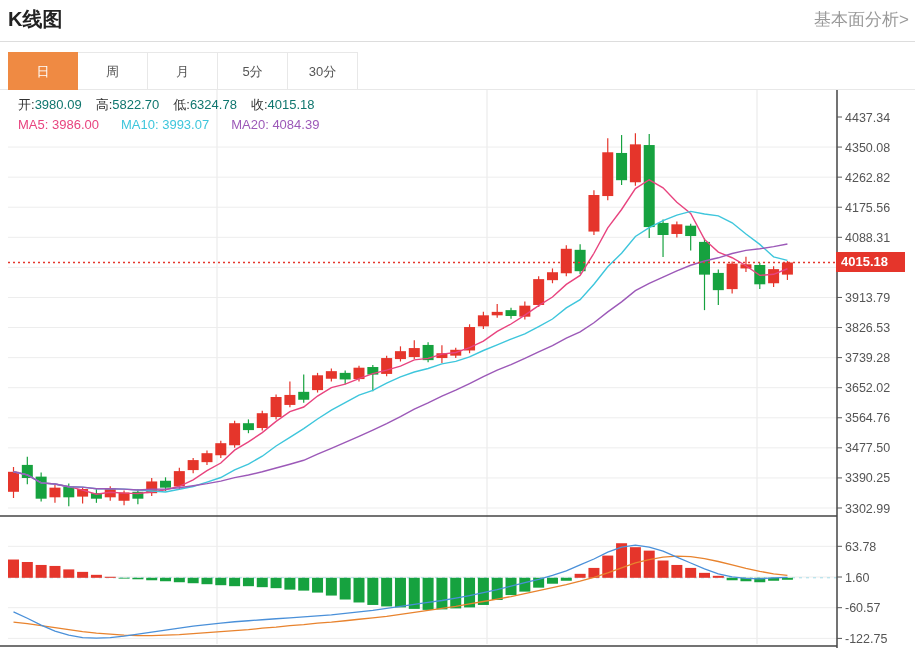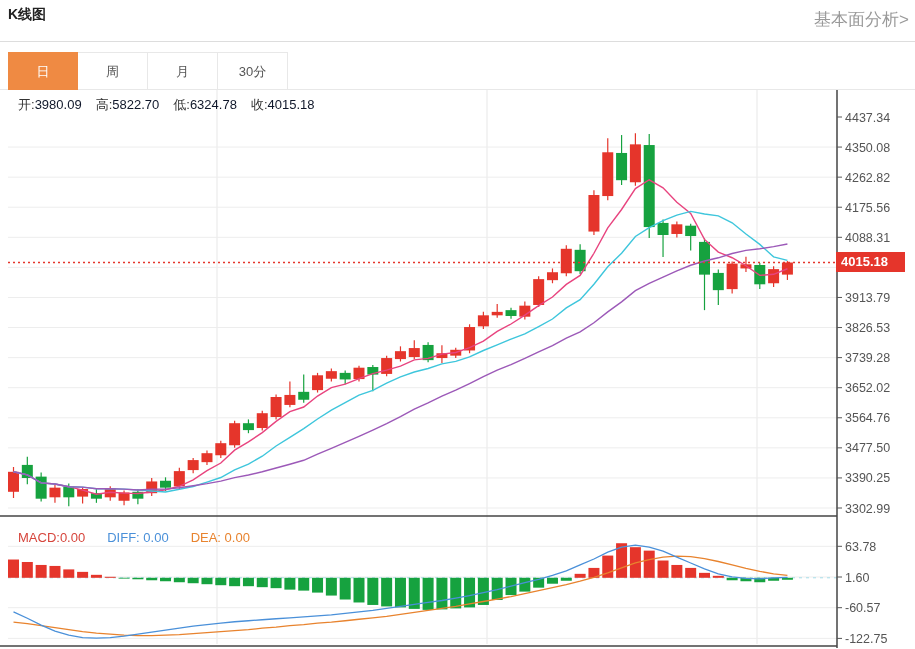--- a/index.html
+++ b/index.html
@@ -6,7 +6,7 @@
   .app{position:relative;width:915px;height:649px;background:#fff;overflow:hidden;
        font-family:"Liberation Sans","DejaVu Sans",sans-serif;}
   #chart-svg{position:absolute;left:0;top:0;z-index:1;}
-  .page-title{position:absolute;left:8px;top:6px;margin:0;font-size:14px;font-weight:bold;color:#222;z-index:2;}
+  .page-title{position:absolute;left:8px;top:6px;margin:0;font-size:20px;font-weight:bold;color:#222;z-index:2;}
   .fund-link{position:absolute;right:6px;top:8px;font-size:17px;color:#999;text-decoration:none;z-index:2;cursor:pointer;}
   .title-divider{position:absolute;left:0;top:41px;width:915px;height:1px;background:#ddd;z-index:2;}
   .tabs{position:absolute;left:8px;top:52px;display:flex;z-index:2;background:#fff;}

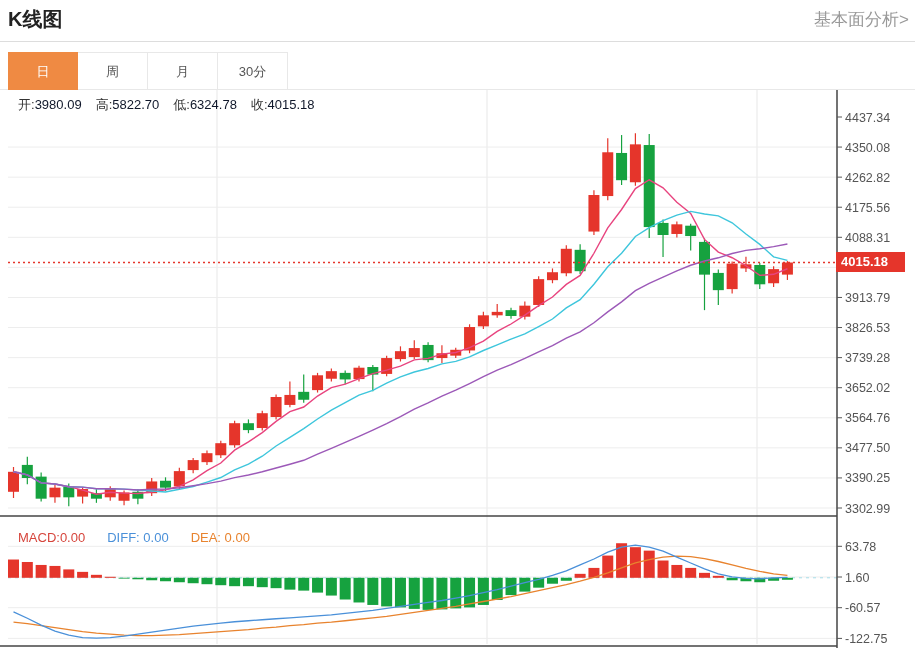--- a/index.html
+++ b/index.html
@@ -279,6 +279,7 @@
     <div class="tab selected">日</div>
     <div class="tab">周</div>
     <div class="tab">月</div>
+    <div class="tab">5分</div>
     <div class="tab">30分</div>
   </div>
   <div class="tabs-underline"></div>

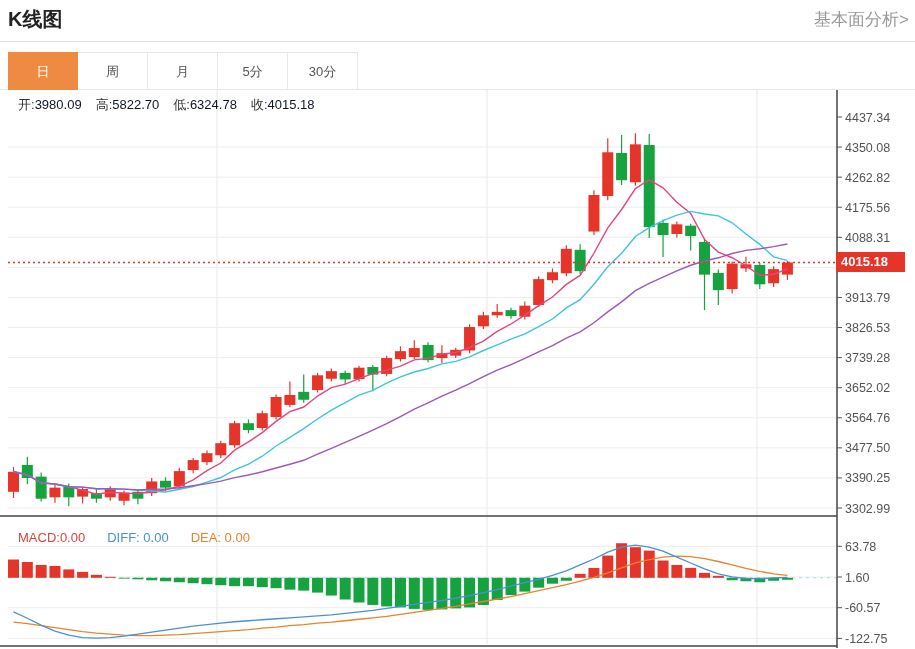--- a/index.html
+++ b/index.html
@@ -16,7 +16,7 @@
   .tab.selected{background:#ef8a43;border-color:#ef8a43;color:#fff;}
   .tabs-underline{position:absolute;left:0;top:89px;width:915px;height:1px;background:#e8e8e8;z-index:1;}
   .ohlc-row{position:absolute;left:18px;top:96px;font-size:13px;color:#333;z-index:2;white-space:nowrap;}
-  .ohlc-row .val{color:#0f172a;margin-right:14px;}
+  .ohlc-row .val{color:#0f766e;margin-right:14px;}
   .ma-row{position:absolute;left:18px;top:117px;font-size:13px;z-index:2;white-space:nowrap;}
   .ma-row .grp{margin-right:22px;}
   .ma5{color:#e8447f;} .ma10{color:#3ec6dc;} .ma20{color:#9c59b8;}

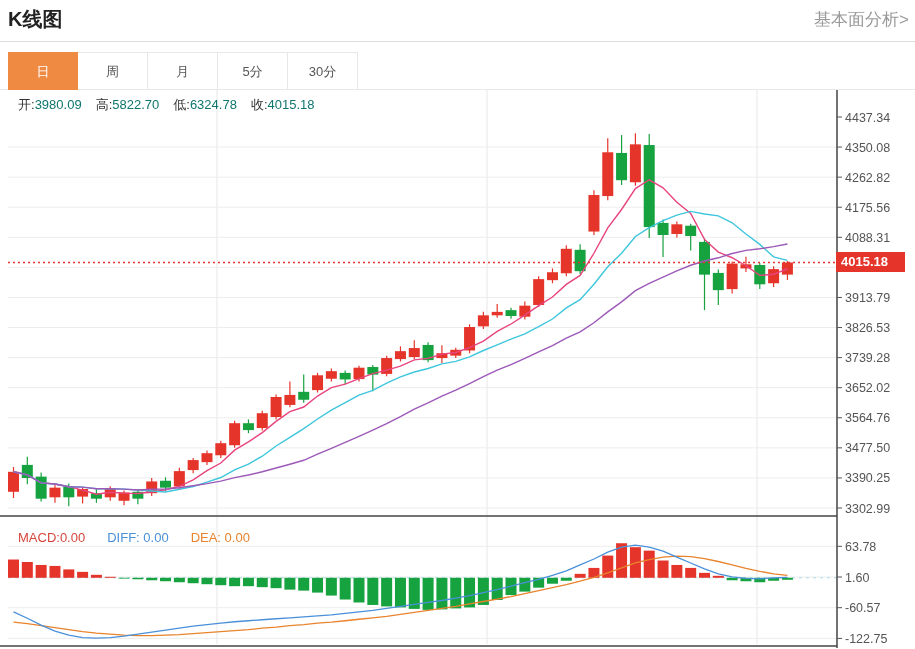--- a/index.html
+++ b/index.html
@@ -288,6 +288,9 @@
     <span class="lbl">开:</span><span class="val">3980.09</span><span class="lbl">高:</span><span class="val">5822.70</span><span class="lbl">低:</span><span class="val">6324.78</span><span class="lbl">收:</span><span class="val">4015.18</span>
   </div>
 
+  <div class="ma-row">
+    <span class="grp ma5"><span>MA5:</span> <span>3986.00</span></span><span class="grp ma10"><span>MA10:</span> <span>3993.07</span></span><span class="grp ma20"><span>MA20:</span> <span>4084.39</span></span>
+  </div>
 
   <div class="macd-row">
     <span class="grp macd-m"><span>MACD:</span><span>0.00</span></span><span class="grp macd-diff"><span>DIFF:</span> <span>0.00</span></span><span class="grp macd-dea"><span>DEA:</span> <span>0.00</span></span>

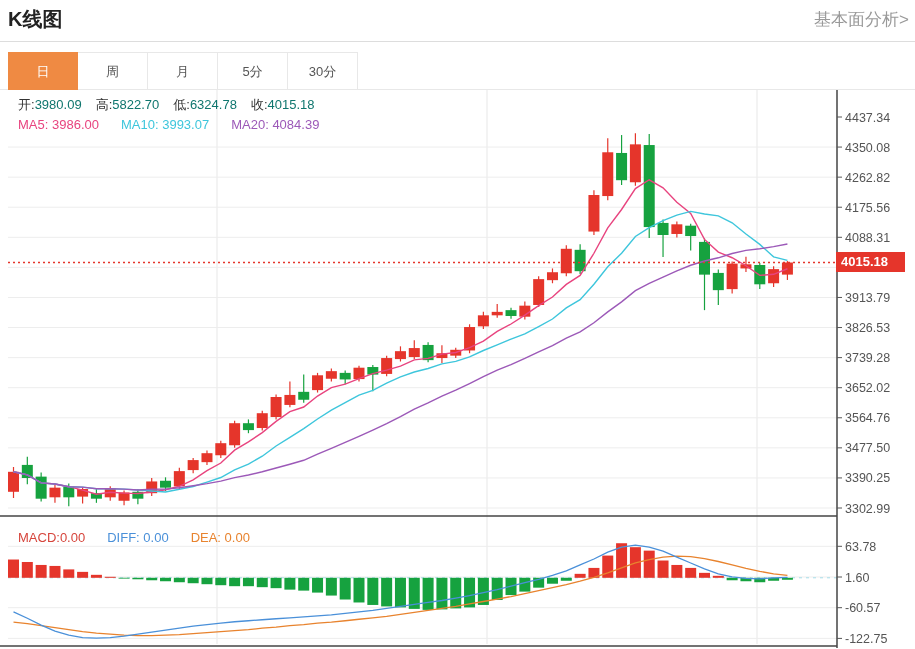--- a/index.html
+++ b/index.html
@@ -292,9 +292,6 @@
     <span class="grp ma5"><span>MA5:</span> <span>3986.00</span></span><span class="grp ma10"><span>MA10:</span> <span>3993.07</span></span><span class="grp ma20"><span>MA20:</span> <span>4084.39</span></span>
   </div>
 
-  <div class="macd-row">
-    <span class="grp macd-m"><span>MACD:</span><span>0.00</span></span><span class="grp macd-diff"><span>DIFF:</span> <span>0.00</span></span><span class="grp macd-dea"><span>DEA:</span> <span>0.00</span></span>
-  </div>
 
   <div class="price-tag">4015.18</div>
 </div>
--------------------------------
▸ INSTRUCTIONS FOR THE TASK:
Give only the number of lines in the entries that contain "width".

▸ ANSWER SPACE:
3